La loi sur la concurrence a été publiée dans le Journal officiel du 17 mars, une étape jugée importante, susceptible, dit-on, de rendre plus équitable le cadre légal des affaires commerciales dans le pays.

Ceci dit, encore une fois, nos ‘législateurs’ ont fait montre d’une bonne dose d’aveuglement.

La loi comprend bien de mesures standards en la matière: liberté d’importation; fin de la protection des agences exclusives; interdiction de position dominante qui fausse la concurrence; interdiction d’entente entre fournisseurs, de monopole ou d’oligopole, de dumping, de traitement différencié des détaillants, etc.

Jusque-là, cela paraît idéal, presque trop beau pour être vrai. Mais, à part la fin de la légendaire protection des agences exclusives, le Parlement a encore une fois sorti un texte largement inapplicable et truffé de pièges.

Un premier exemple concerne la définition de ‘position dominante’. Selon le texte, elle est avérée si une seule société détient plus de 35% du marché, trois sociétés 45%, et cinq sociétés 55%. Or aucune administration ne sera capable de calculer ces parts de marché de façon continue, ni même épisodique. Au cours des 30 dernières années, une seule étude de ce genre a été menée, en 2004, par le Consultation and Research Institute, financée par le PNUD. L’étude a réparti les produits en 300 marchés/secteurs! Il en ressortait que dans 108 secteurs, une seule entreprise représentait 40% du chiffre d’affaires du secteur concerné, et dans 174 secteurs trois entreprises représentaient ensemble 40% du marché concerné.

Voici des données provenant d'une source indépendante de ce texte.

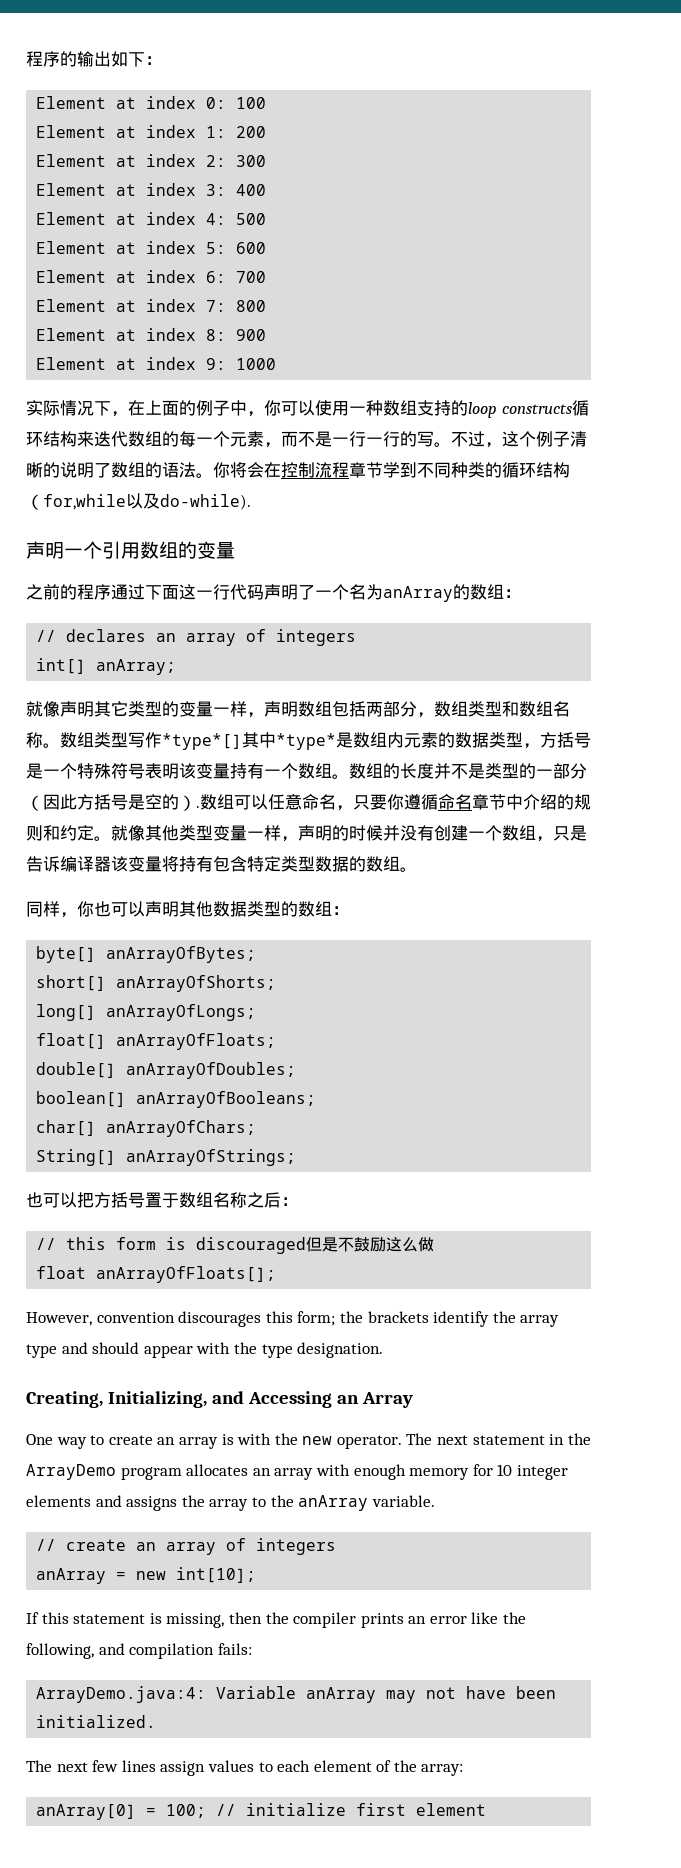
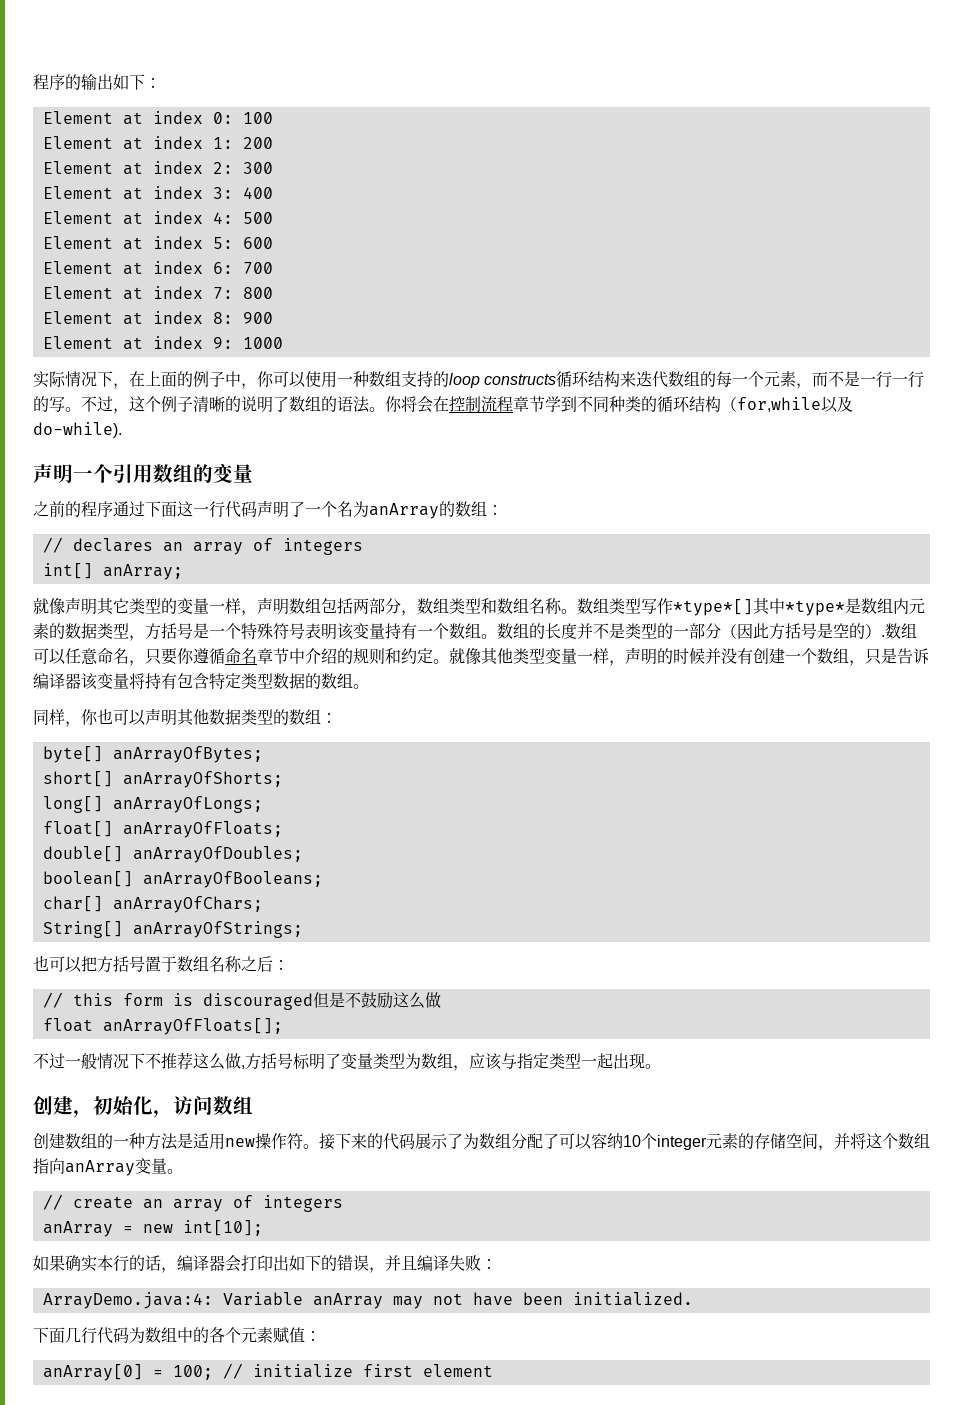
- However, convention discourages this form; the brackets identify the array type and should appear with the type designation.
- Creating, Initializing, and Accessing an Array
- One way to create an array is with the new operator. The next statement in the ArrayDemo program allocates an array with enough memory for 10 integer elements and assigns the array to the anArray variable.
+ 不过一般情况下不推荐这么做,方括号标明了变量类型为数组，应该与指定类型一起出现。
+ 创建，初始化，访问数组
+ 创建数组的一种方法是适用new操作符。接下来的代码展示了为数组分配了可以容纳10个integer元素的存储空间，并将这个数组指向anArray变量。
- If this statement is missing, then the compiler prints an error like the following, and compilation fails:
+ 如果确实本行的话，编译器会打印出如下的错误，并且编译失败：
- The next few lines assign values to each element of the array:
+ 下面几行代码为数组中的各个元素赋值：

On note bien une concentration en faveur d’une minorité… quoique! En réalité, le Liban est un petit marché et il est facile d’arriver à de tels pourcentages. Ensuite, concernant le résultat escompté de la fin de la protection des agences exclusives, il n’est pas sûr qu’il serait avantageux pour le consommateur d’avoir un nombre élevé de fournisseurs, car ceux-ci ne pourront pas bénéficier d’une économie d’échelle pour leurs coûts d’exploitation, et le produit final risque d’être plus cher pour le consommateur.

Un deuxième exemple concerne la création, selon la loi, d’une autorité nationale de la concurrence, et de comités sectoriels pour étudier en permanence tous les marchés, soit une lourdeur administrative qui est créée pour servir de cadre légal au clientélisme, selon les précédents en la matière.

Un troisième exemple se présente sous la forme d’une obligation pour les nouveaux intervenants d’offrir un bon service après-vente, une mesure qu’il serait très difficile de prouver, ouvrant encore une fois la voie à des chantages lucratifs.

Un quatrième exemple se situe au niveau de la contrebande, occultée par le texte, encore une preuve de déni car il s’agit là de la principale entrave à une concurrence saine. Si les ports échappent au contrôle de l’État déjà maintenant, on ne voit pas comment on pourra régler avec la nouvelle loi cette pratique chapeautée par le Hezbollah. Au contraire, elle a l’air de prospérer à la faveur des pénuries artificiellement créées au cours des deux dernières années.

Entre-temps, l’État garde bien dans son giron des monopoles qui excluent la concurrence dans bien de domaines: électricité, eau, télécoms, compagnie aérienne, tabac, etc. Ou encore des fixations artificielles de prix et de subventions lucratives dans d’autres domaines. Autant de chasses gardées pour satisfaire les zones d’influence des uns et des autres.

Bref, les autorités au Liban ont ceci de biscornu qu’ils font souvent des lois juste pour avoir le plaisir de les contourner à leur guise.